Tax Court: the Bruins met the de minimis fringe requirements. The Court determined that the Bruins met all of the above-described de minimis tests and thus weren’t subject to the 50% limitation on the deduction for their away game team meals. The Court reasoned as follows:
…The nondiscrimination test. The Bruins provided pregame meals to all traveling hockey employees, and the Court found this classification (i.e., Bruins employees traveling to away cities to perform business duties) to be a reasonable classification given the nature of the team’s business. The Bruins provided credible testimony that the pregame meals were made available to all Bruins’ traveling hockey employees–highly compensated, nonhighly compensated, players, and nonplayers–on substantially the same terms. The Bruins also provided testimony, which the Court found credible, that any discrepancy between anticipated and actual meal attendees was a function of cost reduction concerns and not discrimination.
The Court therefore held that the Bruins’ provision of pregame meals to traveling hockey employees satisfied the nondiscriminatory manner requirement of Code Sec. 132(e)(2).
… Eating facility is owned or leased by employer. Reg. § 1.132-7(a)(2)(i) doesn’t define the word “lease.” Black’s Law Dictionary provides that a lease is a contract by which a rightful possessor of real property conveys the right to use and occupy the property in exchange for consideration.
Although the BEOs and hotel contracts entered into between the Bruins and the away city hotels are not specifically identified as “leases,” the substance of these contracts indicates that the Bruins are paying consideration in exchange for “the right to use and occupy” the hotel meal rooms. The Bruins’ execute BEOs and hotel contracts with each away city hotel to occupy meal rooms and determine what types of food are served, and the BEOs specify the dates and times of the meals and the anticipated number of attendees. The Bruins do not provide separate consideration for the rental of the meal rooms; however, the meal rooms are essential to the Bruins’ away city business operations, and the hotels agree to provide the meal rooms free of charge because the Bruins spend money for lodging and food. The Bruins dictate several aspects regarding the setup of the meal rooms.

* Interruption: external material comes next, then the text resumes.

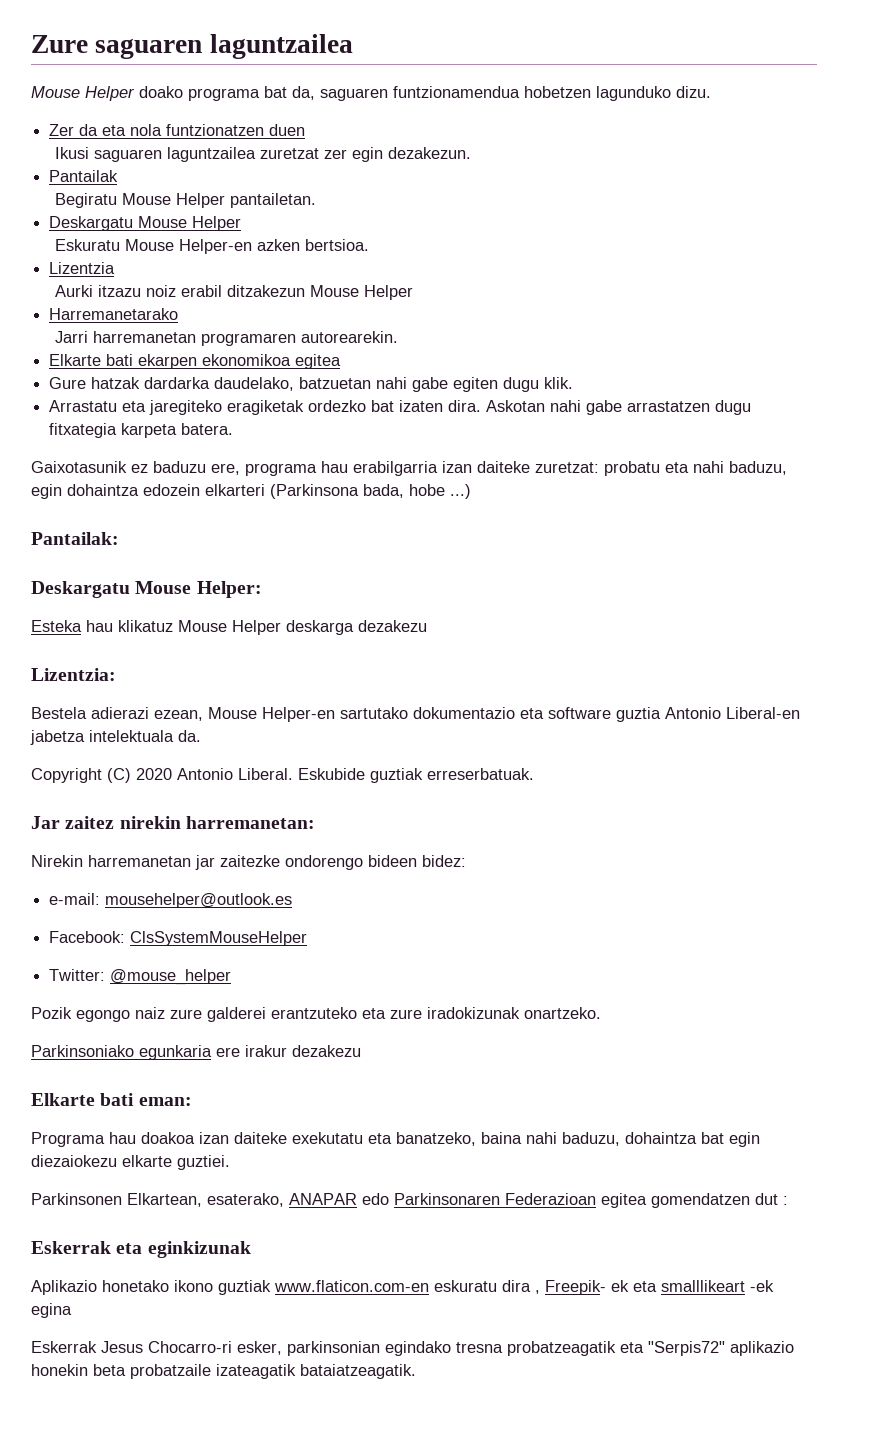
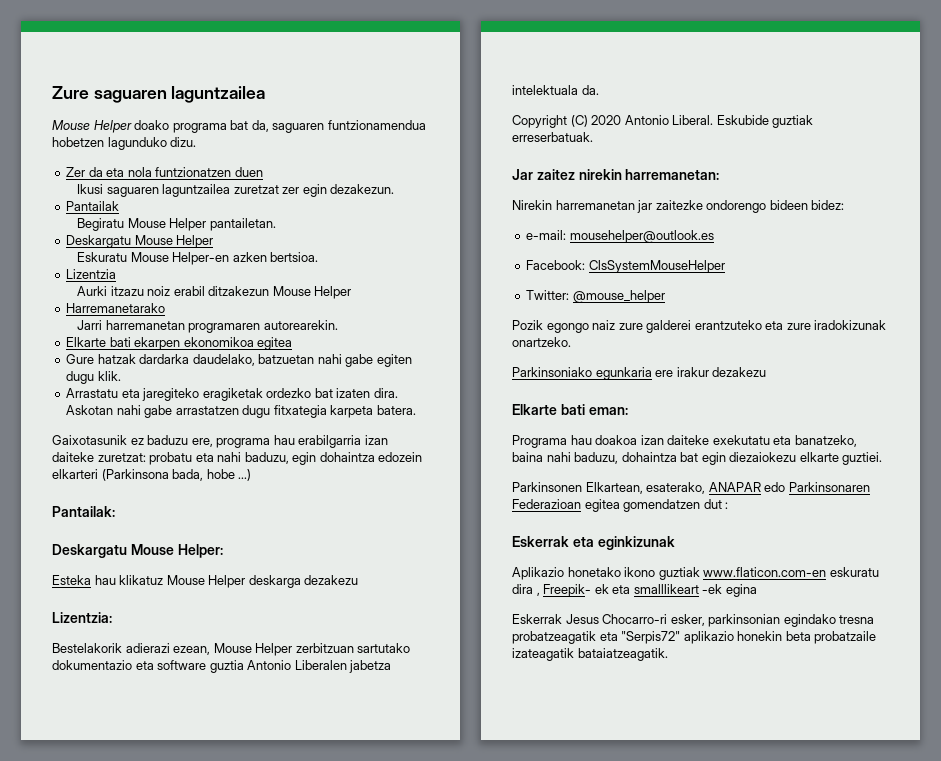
[31,707,87,719] Bestela -> [52,643,122,653] Bestelakorik
[262,707,335,722] Helper-en -> [255,643,354,656] Helper zerbitzuan
[726,707,800,719] Liberal-en -> [294,660,347,670] Liberalen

The Court concluded that the Bruins contracted with away city hotels for the right to “use and occupy” meal rooms to conduct team business, and therefore those agreements were substantively leases.

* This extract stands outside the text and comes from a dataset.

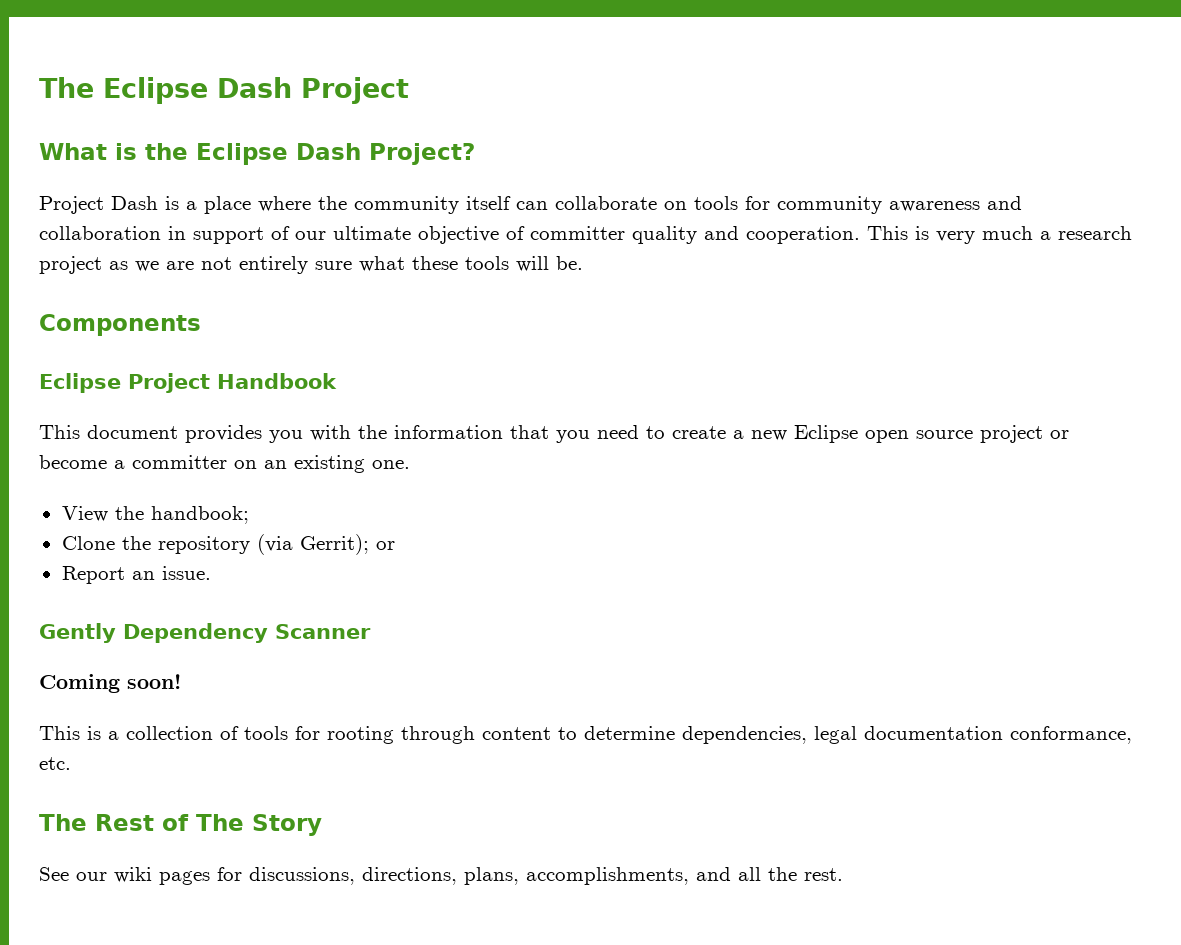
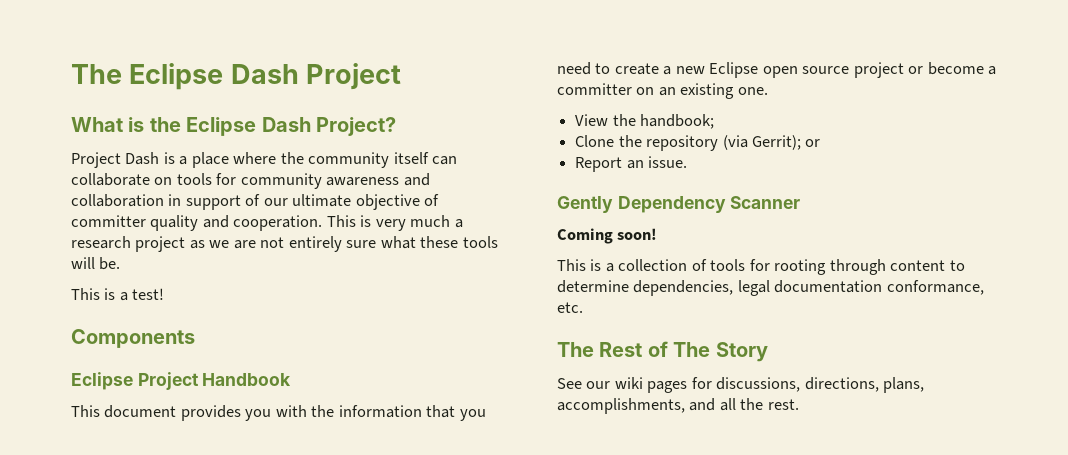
(583, 263) none -> [71,288,165,301] // This is a test!

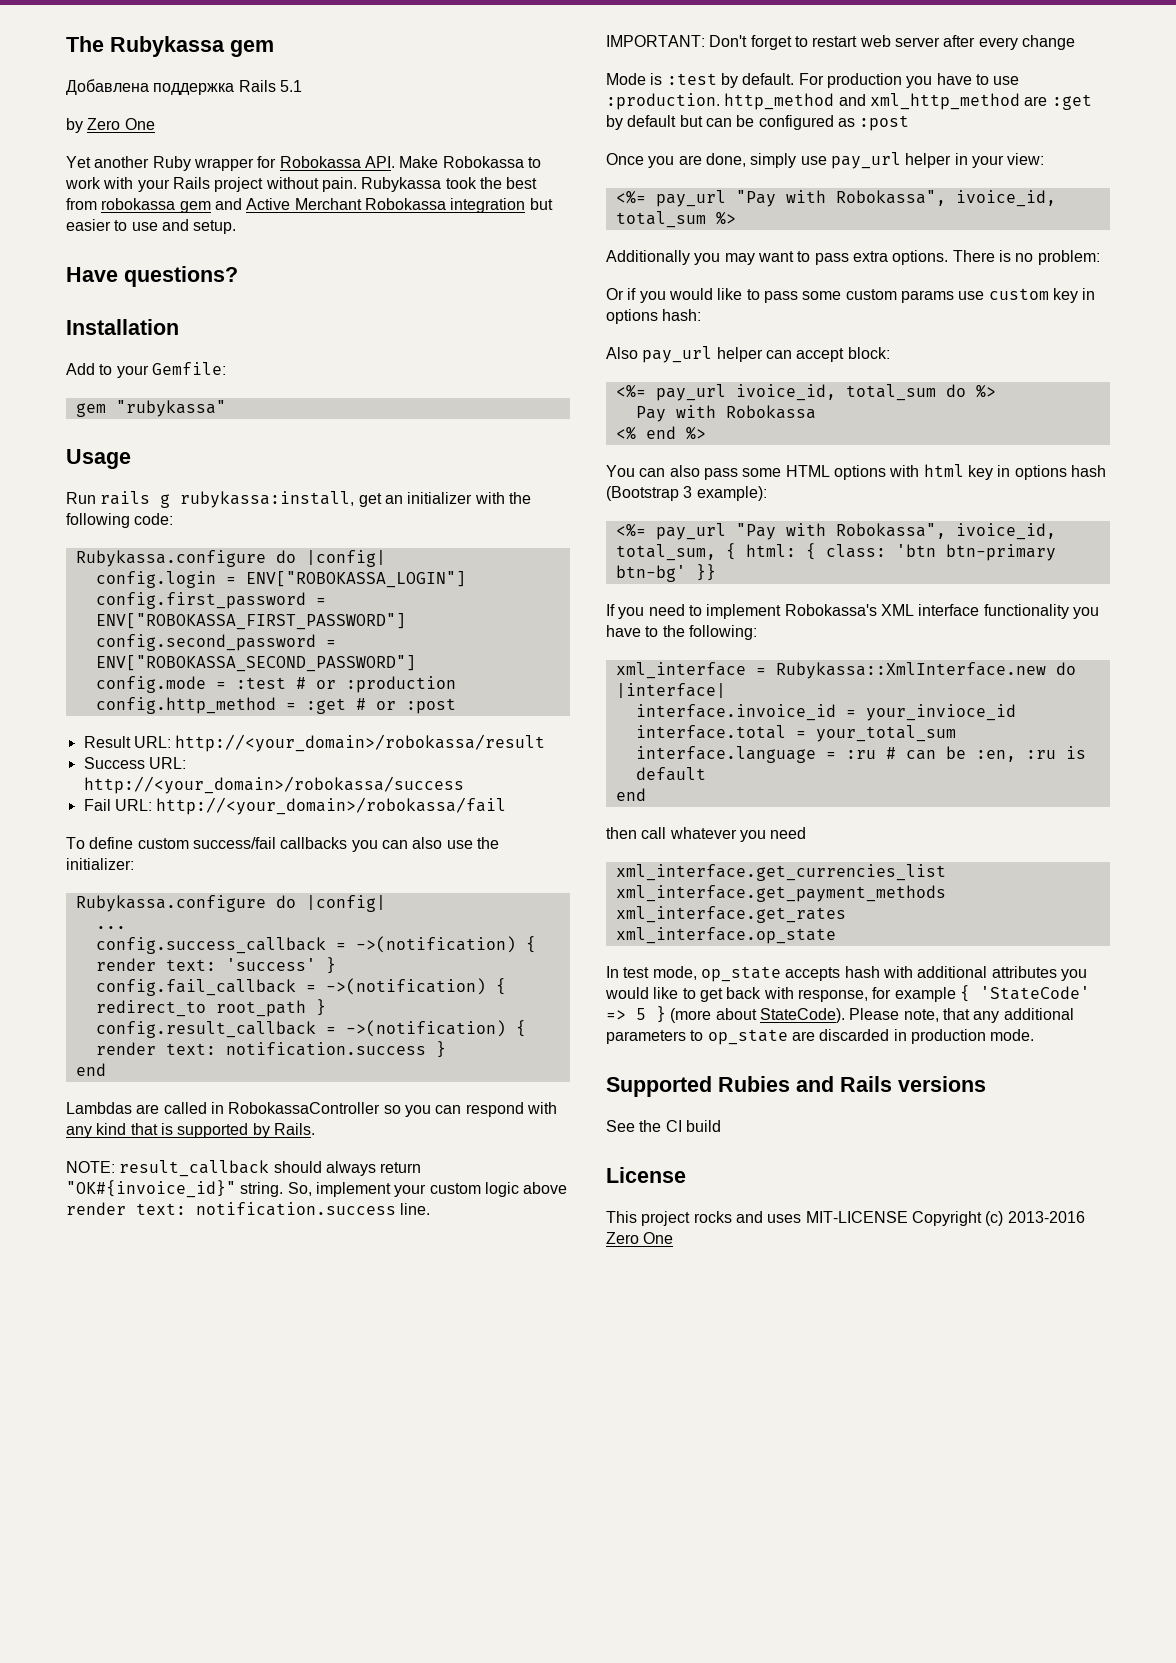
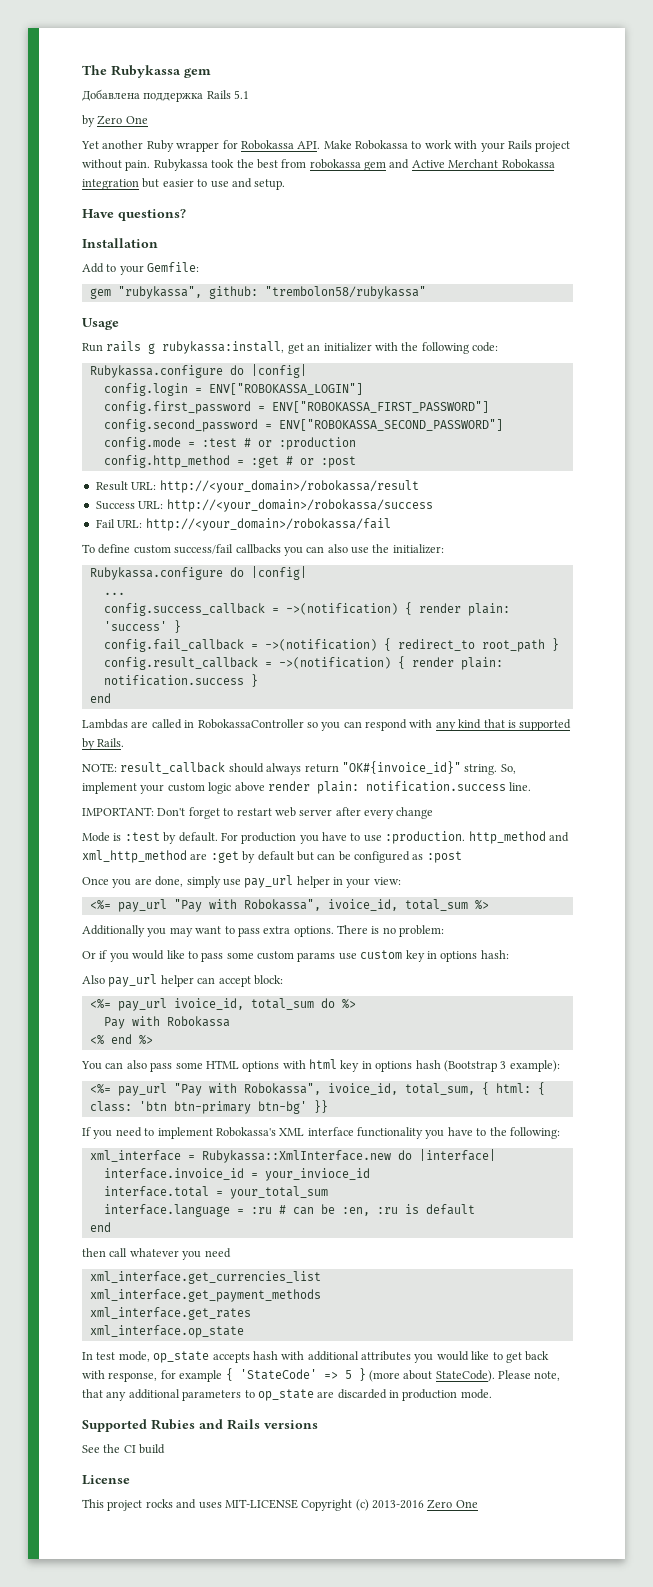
[115,400,226,417] "rubykassa" -> [117,286,426,299] "rubykassa", github: "trembolon58/rubykassa"
[165,959,216,971] text: -> [467,603,510,616] plain:
[165,1043,216,1055] text: -> [460,657,503,670] plain:
[136,1203,186,1215] text: -> [316,781,359,794] plain:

… Operated by the employer. The eating facility must be operated by the employer. (Reg. § 1.132-7(a)(2)(ii)) Reg. § 1.132-7(a)(3) provides, “If an employer contracts with another to operate an eating facility for its employees, the facility is considered to be operated by the employer for purposes of this section.”
The Bruins contract with each away city hotel regarding the operation of the meal rooms as well as food preparation and service. Several weeks before the Bruins travel to the away city hotel, they provide meal requirements to the hotel. The BEOs also typically provide for the furnishings and setup of the meal room and the hotel staff that will assist in preparing and serving the food.
IRS argued: “the Bruins did not note to the Court the repeated instances that the BEOs, as well as the eventual bills, checks, and invoices show sales taxes were imposed on the food charges. Such assessments demonstrate that the BEOs were not contracts for services, but instead, in form and substance, meal purchase orders.” IRS concluded that the operation of the away hotel meal rooms did not reflect “the operation of an established and fixed food preparation and/or eating facility…but only the purchase of a few meals on an individual day to be held in a private room.”
The Court found no merit to this argument. The Court found that by engaging in the above-described process with away city hotels, the Bruins were “contract[ing] with another to operate an eating facility for its employees.”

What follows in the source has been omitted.